**Input for this task:**
=== Section Start ===
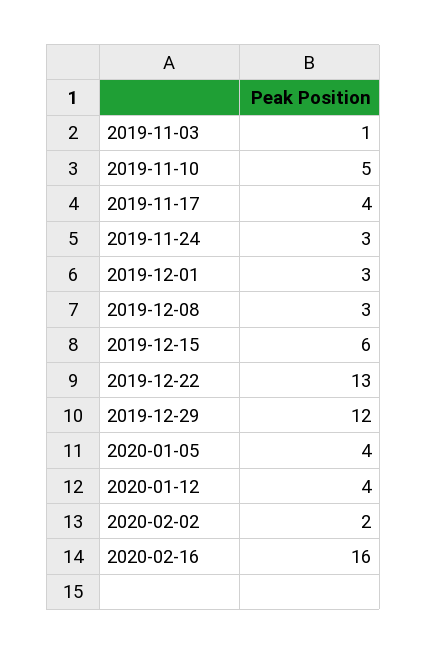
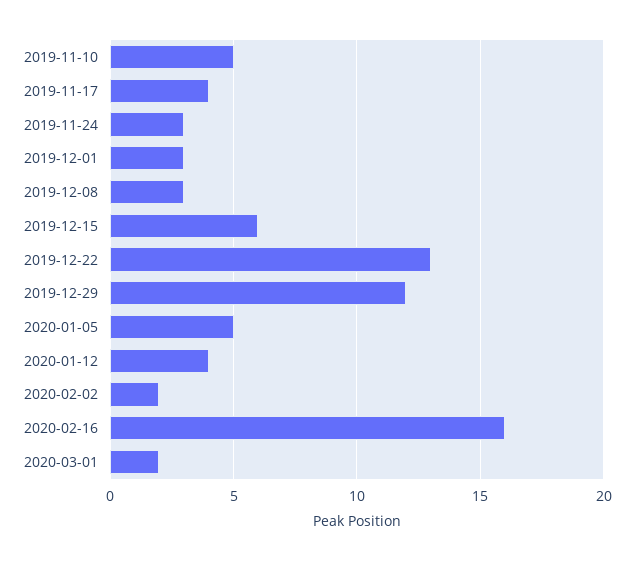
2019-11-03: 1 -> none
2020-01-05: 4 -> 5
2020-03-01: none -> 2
=== Section End ===
=== Section Start ===
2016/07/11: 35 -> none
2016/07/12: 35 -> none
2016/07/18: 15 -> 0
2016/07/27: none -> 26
=== Section End ===
**Task instructions:** The string to find is "none"; copy every line of the listing that has it.

**Expected answer:**
2019-11-03: 1 -> none
2020-03-01: none -> 2
2016/07/11: 35 -> none
2016/07/12: 35 -> none
2016/07/27: none -> 26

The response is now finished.